_Exercise description_
Taking the line that contains "- | (1.74) | (2.39)" as the first and the final line of the records as the last, write out every line between them exactly, ends included, and nothing else.

_Recorded data_
============

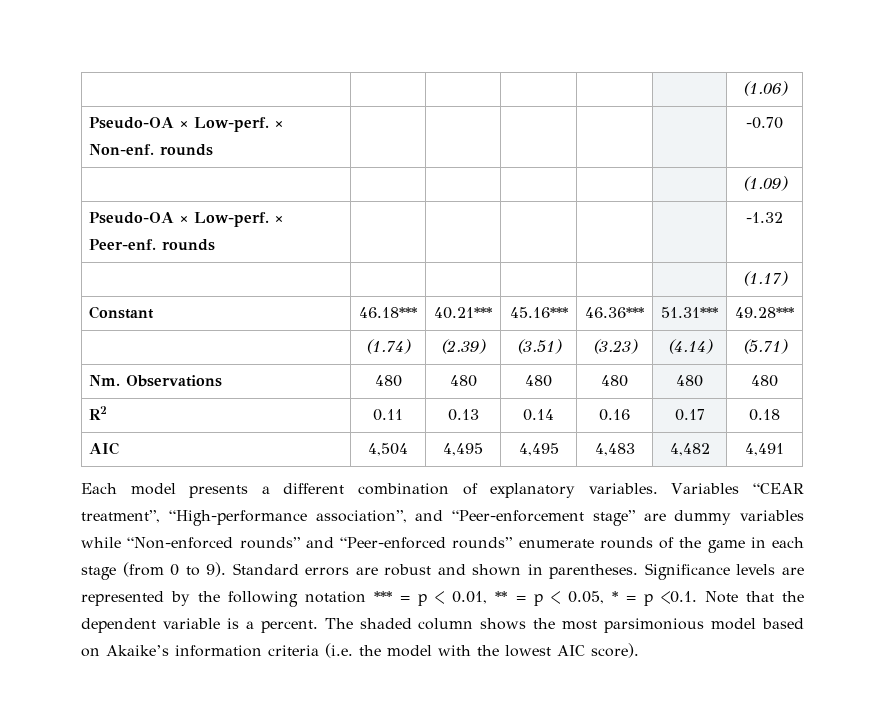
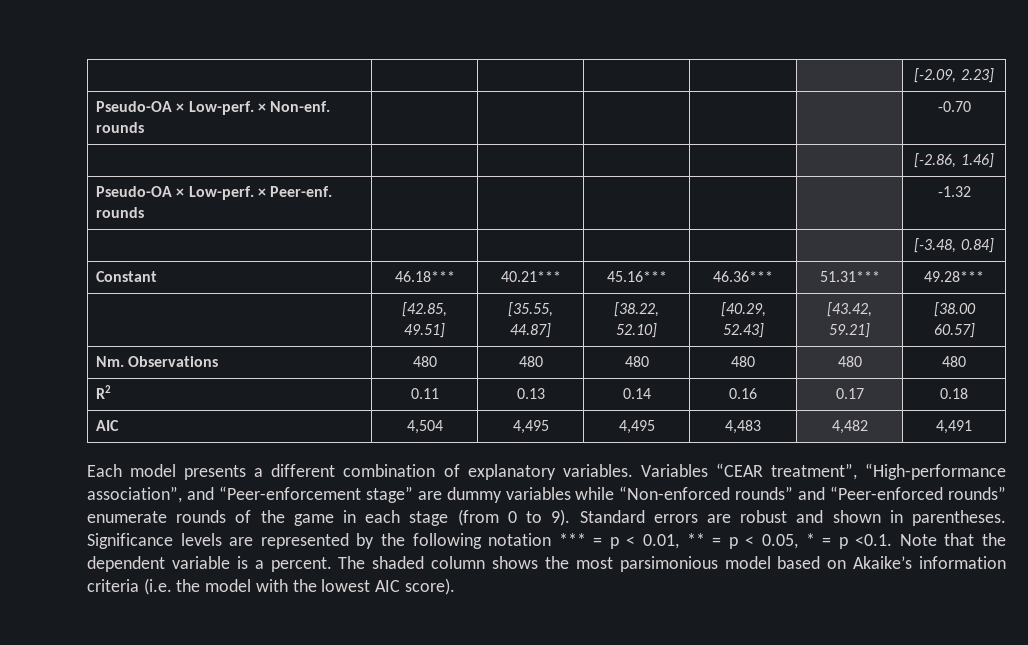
- | | | | | | (1.06)
+ | | | | | | [-2.09, 2.23]
- | | | | | | (1.09)
+ | | | | | | [-2.86, 1.46]
- | | | | | | (1.17)
+ | | | | | | [-3.48, 0.84]
- | (1.74) | (2.39) | (3.51) | (3.23) | (4.14) | (5.71)
+ | [42.85, 49.51] | [35.55, 44.87] | [38.22, 52.10] | [40.29, 52.43] | [43.42, 59.21] | [38.00 60.57]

============

_Completed exercise_
- | (1.74) | (2.39) | (3.51) | (3.23) | (4.14) | (5.71)
+ | [42.85, 49.51] | [35.55, 44.87] | [38.22, 52.10] | [40.29, 52.43] | [43.42, 59.21] | [38.00 60.57]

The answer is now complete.